Updated on July 3, 2017

Dad was looking everywhere for his pills. Each day at lunchtime, he would set them out very carefully, one at a time, checking his main medication list as he went. When he was finished, there was a tidy little pile of all sorts of shapes and colors. This day, after setting out all the pills on the kitchen table, he got up to get a class of milk to wash down the medication while he gagged and cursed. My father did not go easily into old age. He found every single type of medication offensive and worthy of some level of profanity. Pills were particularly bad; requiring loud and enthusiastic gagging.

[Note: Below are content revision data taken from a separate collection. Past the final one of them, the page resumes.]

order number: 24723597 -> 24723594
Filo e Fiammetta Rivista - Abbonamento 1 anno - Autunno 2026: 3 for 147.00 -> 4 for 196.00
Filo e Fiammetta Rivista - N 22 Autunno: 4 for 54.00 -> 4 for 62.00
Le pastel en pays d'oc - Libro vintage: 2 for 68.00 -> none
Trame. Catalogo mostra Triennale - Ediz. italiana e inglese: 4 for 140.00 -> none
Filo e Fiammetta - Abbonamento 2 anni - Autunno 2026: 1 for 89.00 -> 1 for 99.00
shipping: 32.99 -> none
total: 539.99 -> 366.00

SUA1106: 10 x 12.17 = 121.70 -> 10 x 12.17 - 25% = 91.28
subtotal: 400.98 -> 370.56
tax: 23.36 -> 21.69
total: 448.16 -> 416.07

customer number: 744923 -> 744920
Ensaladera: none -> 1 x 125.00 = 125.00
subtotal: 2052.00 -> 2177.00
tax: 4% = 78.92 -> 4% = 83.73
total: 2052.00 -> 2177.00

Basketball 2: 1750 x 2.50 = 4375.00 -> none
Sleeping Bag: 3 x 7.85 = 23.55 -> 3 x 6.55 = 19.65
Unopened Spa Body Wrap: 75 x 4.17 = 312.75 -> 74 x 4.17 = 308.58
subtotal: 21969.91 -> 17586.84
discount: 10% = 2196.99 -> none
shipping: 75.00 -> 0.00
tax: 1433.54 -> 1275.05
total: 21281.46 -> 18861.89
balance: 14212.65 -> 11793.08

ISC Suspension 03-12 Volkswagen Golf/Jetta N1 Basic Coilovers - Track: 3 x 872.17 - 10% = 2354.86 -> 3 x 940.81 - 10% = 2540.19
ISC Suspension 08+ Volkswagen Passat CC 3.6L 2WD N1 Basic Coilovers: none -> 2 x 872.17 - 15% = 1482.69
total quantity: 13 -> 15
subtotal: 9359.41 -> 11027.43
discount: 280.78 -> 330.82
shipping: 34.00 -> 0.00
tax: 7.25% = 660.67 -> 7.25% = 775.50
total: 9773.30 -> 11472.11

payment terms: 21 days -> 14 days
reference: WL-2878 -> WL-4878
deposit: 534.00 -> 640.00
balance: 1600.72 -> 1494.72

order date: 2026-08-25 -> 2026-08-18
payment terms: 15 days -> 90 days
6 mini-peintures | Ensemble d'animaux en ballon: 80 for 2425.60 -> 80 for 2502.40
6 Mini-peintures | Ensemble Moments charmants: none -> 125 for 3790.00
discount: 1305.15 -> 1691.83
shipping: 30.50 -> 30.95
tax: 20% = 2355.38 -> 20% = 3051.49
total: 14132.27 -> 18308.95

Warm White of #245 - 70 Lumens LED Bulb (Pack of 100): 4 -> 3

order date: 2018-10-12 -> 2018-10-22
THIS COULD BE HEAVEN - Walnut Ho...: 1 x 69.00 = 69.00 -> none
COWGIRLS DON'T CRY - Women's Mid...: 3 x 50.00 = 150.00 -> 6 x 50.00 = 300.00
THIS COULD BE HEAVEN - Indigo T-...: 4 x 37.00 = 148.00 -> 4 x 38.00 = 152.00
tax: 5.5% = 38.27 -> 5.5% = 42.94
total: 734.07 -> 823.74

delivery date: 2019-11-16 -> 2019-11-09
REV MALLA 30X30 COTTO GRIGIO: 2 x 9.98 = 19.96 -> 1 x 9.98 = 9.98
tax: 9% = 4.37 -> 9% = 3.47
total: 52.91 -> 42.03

However, this day, as I said, his pills had gone missing from their spot on the kitchen table when he returned with his milk. He checked all around the table, the chair, on the floor, in his pockets, and finally asking if anyone had seen them. He had just gotten to the age where he didn't quite trust his memory. He was pretty sure the pills had been there but not completely sure. Asking us was a real indication of how distressed he was. It was admitting to the family that he might not be all that he had been. It cost him.

Well, none of us had done anything with them.  We helped look under the table and chairs.  No joy.  Some of the lids were off the bottles to indicate that he had gotten out the medication.  As time passed, the surer he got.  The pills had disappeared. 

We were about to give up when we caught site of Skippy.  Skippy was my sister's 13 inch beagle that we were babysitting while her family went on vacation.  He had that look.  That look that told us he'd done something and he kind of thought we might figure it out.  All dog owners know that look.  Parents of small children know it as well.  They're very quiet, make themselves very small, and try to give the impression that you could read from the light coming off their halo.

Well there was no question now, Skippy must've eaten the pills.  He had stolen a few things off the kitchen table over the last week or so.  Standard behavior for visiting canine.  Our dogs are no angels either.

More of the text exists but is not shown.